When you were dismissed as director of the National Theatre in Kosovo, did you think of leaving the country?

Not really, because I enjoy being there. It is a fascinating period for a writer to live in a place like Kosovo. The work you do has a meaning. You are actually shaping the identity of this young country, and helping to make it more tolerant by putting on stage shows like “Fiftyfive Shades of Gay”.

Your “Qendra Multimedia” is known as “the only independent theatre company” in Kosovo. Who are you?

We founded Qendra in 2002, but then we used to produce mostly plays for children. In 2011, we sat and thought: “What are we going to do? Are we going to produce the same shit as the National Theatre? Will we try to imitate the big European productions with no money and no technology? No, let’s focus on stories”. Since we tackle taboos or sensitive topics, there are often police out of the theatres in Kosovo or in Serbia where we stage. Homophobes, nationalists, and fascists, of course, hate us. Sometimes they call us “traitors”, but it’s part of the game. Some government officials very often hate us because they think we do not bring a good image of Kosovo abroad, but it means that what we do matters. We do not work in a comfort zone, but that’s exactly where theatre should be.

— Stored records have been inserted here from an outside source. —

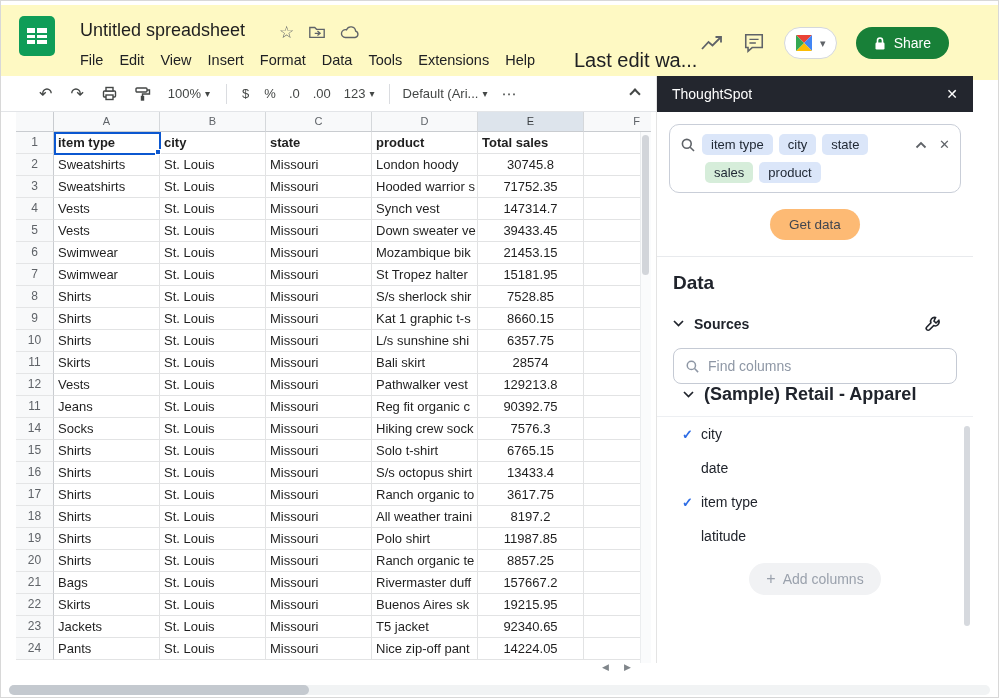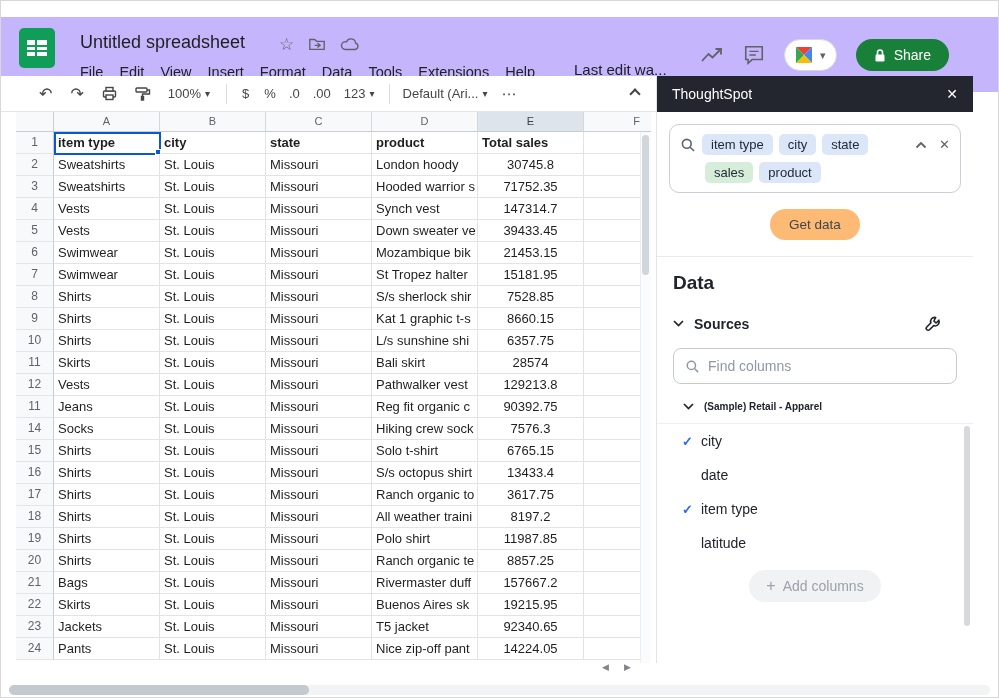--- a/index.html
+++ b/index.html
@@ -1,28 +1,28 @@
 <!DOCTYPE html>
 <html><head>
 <meta charset="utf-8">
 <style>
   * { margin:0; padding:0; box-sizing:border-box; }
   html,body { background:#fff; }
   body { font-family:"Liberation Sans", sans-serif; color:#202124; }
   .screen { position:relative; width:999px; height:698px; background:#fff; overflow:hidden; border:1px solid #d8d8d8; }
 
   
-  .topbar { position:absolute; left:0; top:16px; width:100%; height:75px; background:#c4b5fd; }
+  .topbar { position:absolute; left:0; top:4px; width:100%; height:75px; background:#fef9c3; }
   .logo { position:absolute; left:14px; top:9px; width:44px; height:44px; }
   .doc-title { position:absolute; left:79px; top:15px; font-size:18px; color:#1f1f1f; white-space:nowrap; }
   .title-icons { position:absolute; left:278px; top:18px; display:flex; align-items:center; gap:14px; color:#5f6368; }
   .star-glyph { font-size:17px; line-height:1; }
   .menubar { position:absolute; left:71px; top:44px; display:flex; align-items:center; }
   .menu-item { padding:3px 8px; font-size:14.5px; color:#202124; border-radius:4px; cursor:default; white-space:nowrap; }
-  .last-edit { margin-left:14px; font-size:15px; color:#202124; text-decoration:underline; white-space:nowrap; }
+  .last-edit { margin-left:14px; font-size:20px; color:#202124; white-space:nowrap; }
   .top-right { position:absolute; right:49px; top:22px; display:flex; align-items:center; gap:19px; }
   .icon-btn { display:flex; align-items:center; justify-content:center; }
   .meet-pill { display:flex; align-items:center; gap:7px; border:1px solid #d5d8dc; border-radius:16px; height:32px; padding:0 10px; background:#fff; }
   .dd-arrow { color:#5f6368; font-size:11px; }
   .share-btn { display:flex; align-items:center; gap:8px; background:#188038; color:#fff; border:none; border-radius:16px; height:32px; padding:0 18px; font-size:14px; font-weight:500; }
 
   
   .toolbar { position:absolute; left:0; top:75px; width:655px; height:36px; background:#fff; border-bottom:1px solid #e3e5e8; display:flex; align-items:center; font-size:13px; color:#444746; }
   .tb { display:flex; align-items:center; white-space:nowrap; }
   .tb-glyph { font-size:16px; line-height:1; }
@@ -64,21 +64,21 @@
   .ts-chip.measure { background:#d6edda; }
   .ts-qctrls { margin-left:auto; display:flex; align-items:center; gap:12px; color:#5f6368; }
   .ts-getdata { display:block; margin:16px auto 0; background:#fdba74; border:none; border-radius:17px; padding:8px 19px; font-size:13.5px; color:#40454f; width:max-content; }
   .ts-divider { height:1px; background:#e8eaed; margin-top:16px; }
   .ts-data-heading { margin:15px 16px 0; font-size:19px; font-weight:700; color:#20242c; }
   .ts-sources-row { margin:21px 16px 0; display:flex; align-items:center; gap:10px; font-size:14px; font-weight:700; color:#20242c; }
   .ts-wrench { margin-left:auto; margin-right:16px; }
   .ts-find { margin:16px 16px 0; height:36px; border:1px solid #c5cad4; border-radius:8px; display:flex; align-items:center; gap:8px; padding:0 11px; }
   .ts-find input { border:none; outline:none; font-size:14px; color:#8b5cf6; width:220px; font-family:"Liberation Sans", sans-serif; }
   .ts-find input::placeholder { color:#8e97a5; }
-  .ts-source-row { margin-top:17px; padding:0 16px 11px 26px; display:flex; align-items:center; gap:10px; font-size:10px; font-weight:700; color:#20242c; border-bottom:1px solid #edeff2; }
+  .ts-source-row { padding:0 16px 11px 26px; display:flex; align-items:center; gap:10px; font-size:18px; font-weight:700; color:#20242c; border-bottom:1px solid #edeff2; }
   .ts-col-item { height:34px; display:flex; align-items:center; padding-left:25px; font-size:14px; color:#20242c; }
   .ts-check { width:19px; color:#2e6de5; font-weight:700; font-size:13px; }
   .ts-add { margin:10px auto 0; display:flex; align-items:center; gap:7px; background:#f1f2f4; border:none; border-radius:17px; padding:8px 17px; color:#9aa1ac; font-size:14px; width:max-content; }
   .ts-add-plus { font-size:16px; line-height:1; }
   .ts-scrollthumb { position:absolute; right:3px; top:350px; width:6px; height:200px; background:#d6d9de; border-radius:3px; }
 
   svg { display:block; }
 </style>
 </head>
 <body>

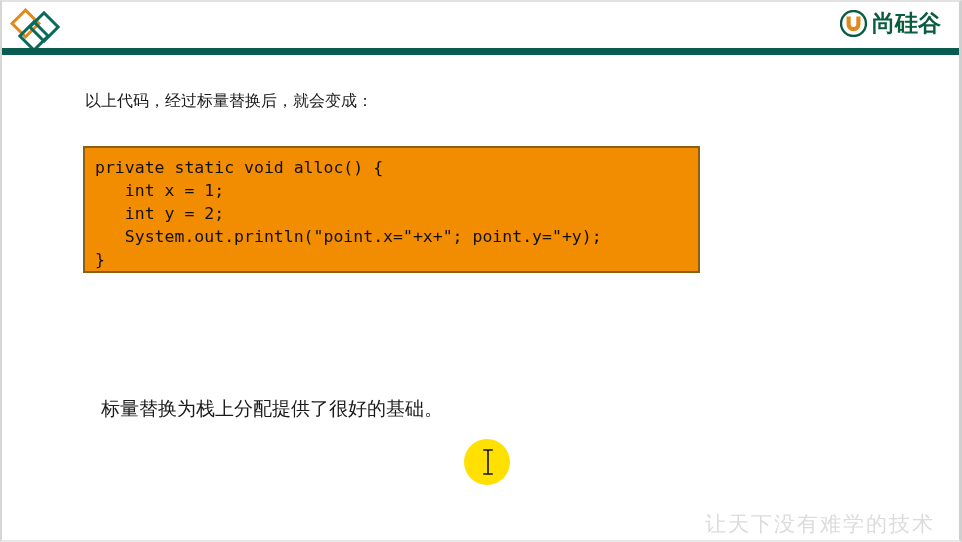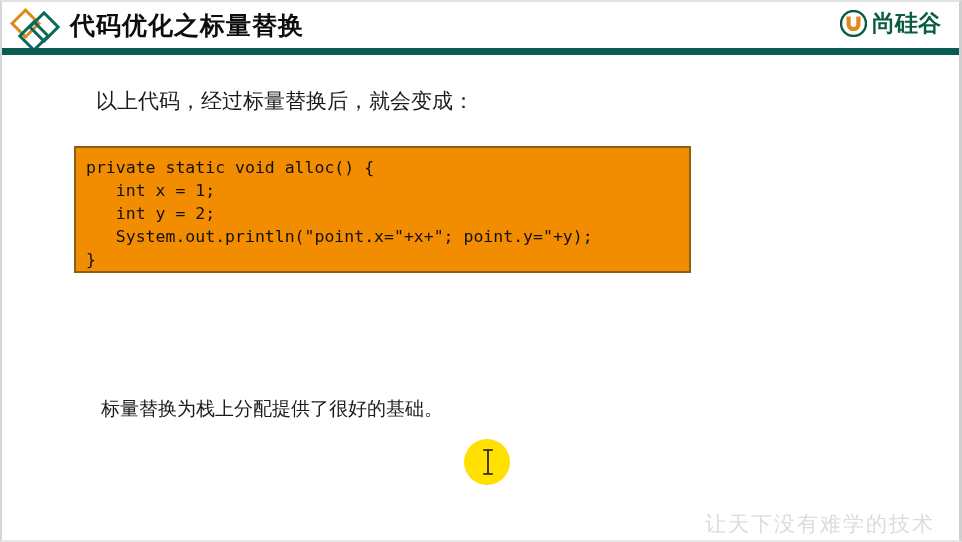--- a/index.html
+++ b/index.html
@@ -89,41 +89,41 @@
     height: 490px;
   }
   .para {
     position: absolute;
     color: #1a1a1a;
     font-size: 19px;
     line-height: 26px;
     font-family: "DejaVu Sans", "Liberation Sans", sans-serif;
   }
   .para-intro {
-    left: 94px;
+    left: 83px;
     top: 34px;
-    font-size: 21px;
+    font-size: 16px;
   }
   .para-mid {
     left: 83px;
     top: 235px;
     width: 790px;
     line-height: 28px;
     letter-spacing: 0.1px;
   }
   .para-last {
     left: 83px;
     top: 341px;
     margin-left: 16px;
   }
 
   
   .code-block {
     position: absolute;
-    left: 72px;
+    left: 81px;
     top: 75px;
     width: 617px;
     height: 127px;
     background: #F28C00;
     border: 2px solid #8a6012;
     box-sizing: border-box;
     padding: 8px 0 0 10px;
     color: #111111;
     font-family: "DejaVu Sans Mono", "Liberation Mono", monospace;
     font-size: 16.5px;
@@ -172,21 +172,20 @@
     <span class="diamond-logo">
       <svg viewBox="0 0 56 44" width="56" height="44" aria-hidden="true">
         <g fill="none" stroke-width="3">
           <rect x="8" y="8" width="19" height="19" transform="rotate(45 17.5 17.5)" stroke="#E08A1E"></rect>
           <rect x="26" y="11" width="20" height="20" transform="rotate(45 36 21)" stroke="#0a6a5c"></rect>
           <rect x="16" y="20" width="20" height="20" transform="rotate(45 26 30)" stroke="#0a6a5c"></rect>
         </g>
       </svg>
     </span>
 
-    <div class="title">代码优化之标量替换</div>
 
     <div class="header-rule"></div>
 
     <div class="brand">
       <span class="brand-mark">
         <svg viewBox="0 0 27 27" width="27" height="27" aria-hidden="true">
           <circle cx="13.5" cy="13.5" r="12.5" fill="none" stroke="#0a5c3f" stroke-width="2.4"></circle>
           <path d="M8.6 6.4 L8.6 14.2 A4.9 4.9 0 0 0 18.4 14.2 L18.4 6.4" fill="none" stroke="#E08A1E" stroke-width="4.2" stroke-linecap="butt"></path>
         </svg>
       </span>

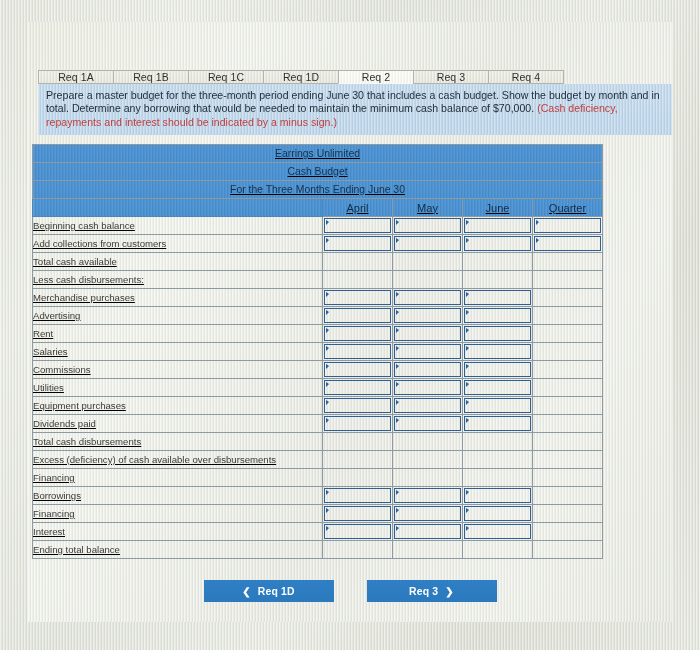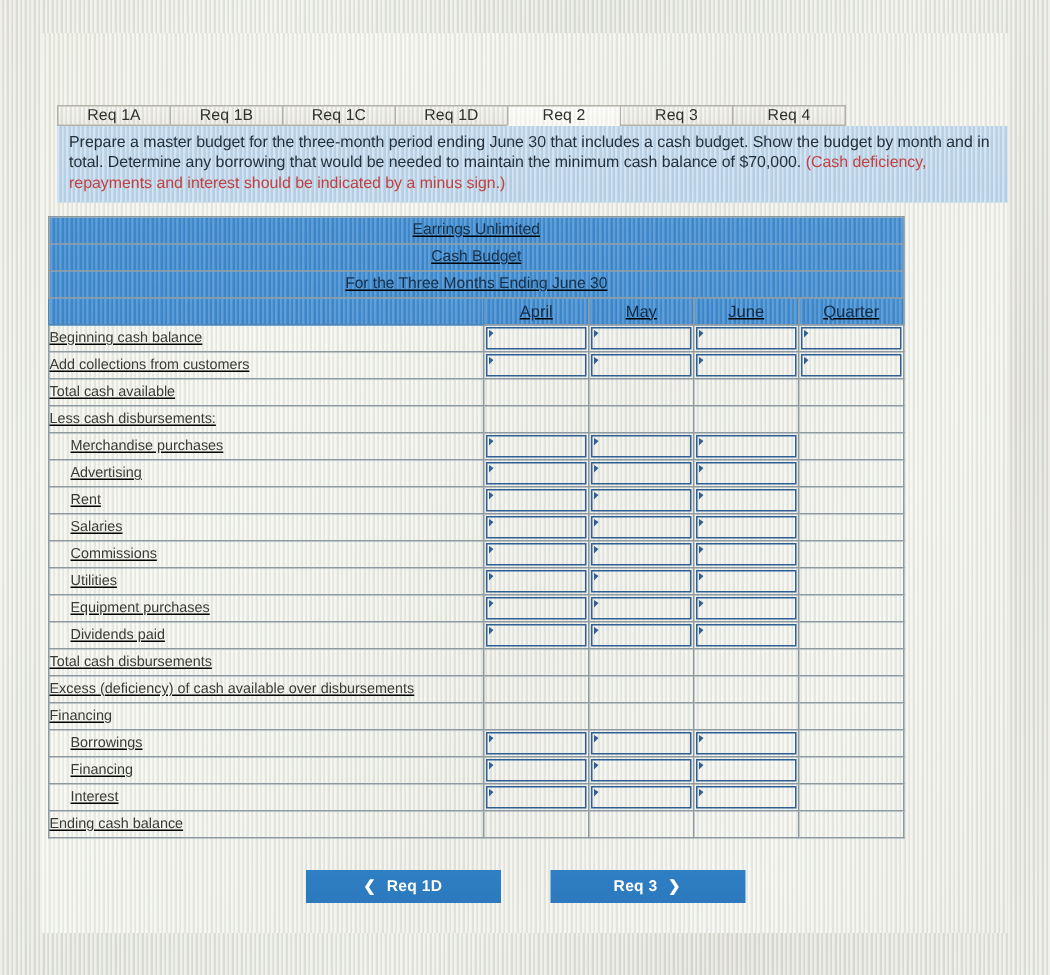--- a/index.html
+++ b/index.html
@@ -161,21 +161,21 @@
     text-align: center;
     font-size: 11px;
     border-color: #4f86b8;
   }
   td.label {
     text-align: left;
     padding-left: 4px;
     white-space: nowrap;
     color: #3a3a37;
   }
-  td.label.ind { padding-left: 14px; }
+  td.label.ind { }
   td.cell { background: transparent; }
 
   
   .inputbox {
     position: relative;
     height: 15px;
     margin: 0px 1px;
     border: 1px solid #2f5f93;
     box-sizing: border-box;
     background: rgba(255,255,255,0.06);
@@ -484,21 +484,21 @@
               </td>
               <td class="cell">
                 <div class="inputbox"></div>
               </td>
               <td class="cell">
                 <div class="inputbox"></div>
               </td>
               <td class="cell"></td>
             </tr>
             <tr>
-              <td class="label">Ending cash balance</td>
+              <td class="label">Ending total balance</td>
               <td class="cell"></td>
               <td class="cell"></td>
               <td class="cell"></td>
               <td class="cell"></td>
             </tr>
           </tbody>
       </table>
     </div>
 
     <div class="navbar">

Tell me something about the theatre festival Showcase that took place in Prishtina from October 31 to November 3: what is it about?

It is hard for Kosovar artists to show their work to international producers. Not everybody is willing to visit Kosovo because they believe that it is still a dangerous country. So last year, in 2018, we decided to arrange an event called “Showcase” to bring journalists and producers to Prishtina. It worked well. For example, we managed to take “Peer Gynt” to Lyon because some representatives of “Sens Interdits” were there last year. This year it has turned into a national event. We try to fight the isolation of the country by enabling Kosovar artists to meet and dialogue with their international counterparts.

Is theatre popular in Kosovo?

I am quite optimistic because in the last couple of years something has changed. Kosovar directors or regional directors who work in Kosovo have started to produce good political works. 95% of the theatre audience is under 35 because the ticket is only 1 Euro for them. And young people want to see this kind of political plays on stage.